====== RECORDS SHOWN
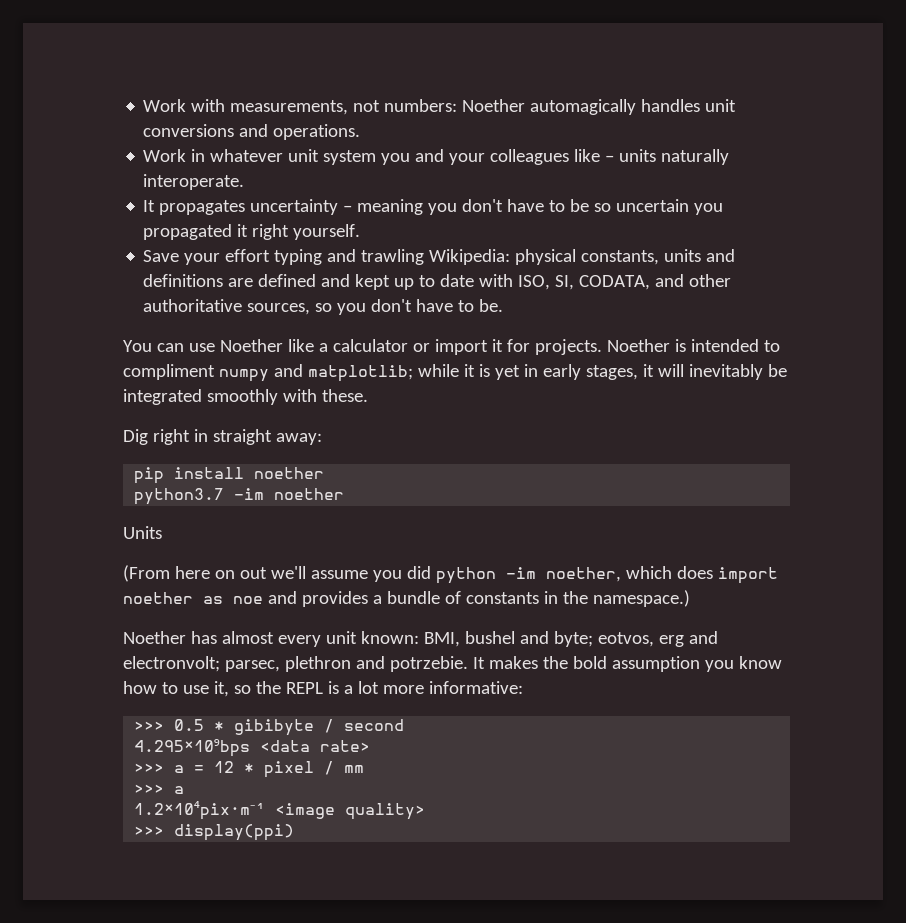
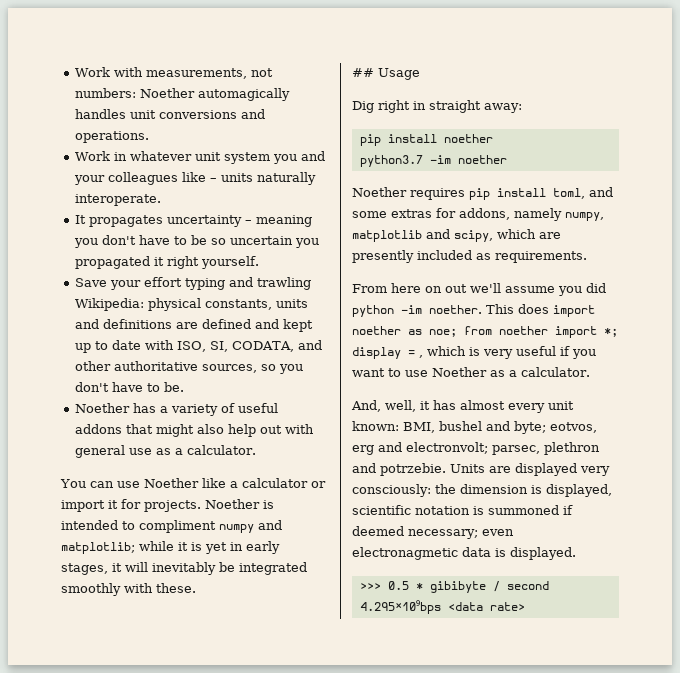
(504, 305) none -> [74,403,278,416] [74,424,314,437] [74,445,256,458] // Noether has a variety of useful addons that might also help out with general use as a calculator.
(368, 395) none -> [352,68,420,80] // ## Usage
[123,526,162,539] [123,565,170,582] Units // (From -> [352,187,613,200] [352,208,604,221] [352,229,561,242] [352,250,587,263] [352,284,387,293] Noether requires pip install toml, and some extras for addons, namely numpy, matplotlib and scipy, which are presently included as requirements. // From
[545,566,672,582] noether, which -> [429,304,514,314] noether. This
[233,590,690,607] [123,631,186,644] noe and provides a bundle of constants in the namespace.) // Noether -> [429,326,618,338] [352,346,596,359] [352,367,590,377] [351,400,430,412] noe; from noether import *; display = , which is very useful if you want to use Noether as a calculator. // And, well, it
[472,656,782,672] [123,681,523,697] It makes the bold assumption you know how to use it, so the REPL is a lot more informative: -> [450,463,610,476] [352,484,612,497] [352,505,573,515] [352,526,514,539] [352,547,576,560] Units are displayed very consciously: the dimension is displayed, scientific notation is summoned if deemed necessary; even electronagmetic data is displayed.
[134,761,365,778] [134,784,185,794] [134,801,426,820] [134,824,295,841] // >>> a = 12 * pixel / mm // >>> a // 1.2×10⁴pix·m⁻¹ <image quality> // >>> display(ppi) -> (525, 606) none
============
====== RECORDS SHOWN
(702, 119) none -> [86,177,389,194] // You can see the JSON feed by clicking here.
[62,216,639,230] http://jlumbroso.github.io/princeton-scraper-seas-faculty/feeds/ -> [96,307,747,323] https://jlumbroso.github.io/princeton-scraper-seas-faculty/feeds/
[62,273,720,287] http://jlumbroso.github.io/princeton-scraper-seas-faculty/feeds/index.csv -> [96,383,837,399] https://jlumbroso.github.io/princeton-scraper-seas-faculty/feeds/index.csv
============
→ WHAT IS NEEDED
Each line in the records that carries "github" must be copied out.

→ ANSWER SPACE
[62,216,639,230] http://jlumbroso.github.io/princeton-scraper-seas-faculty/feeds/ -> [96,307,747,323] https://jlumbroso.github.io/princeton-scraper-seas-faculty/feeds/
[62,273,720,287] http://jlumbroso.github.io/princeton-scraper-seas-faculty/feeds/index.csv -> [96,383,837,399] https://jlumbroso.github.io/princeton-scraper-seas-faculty/feeds/index.csv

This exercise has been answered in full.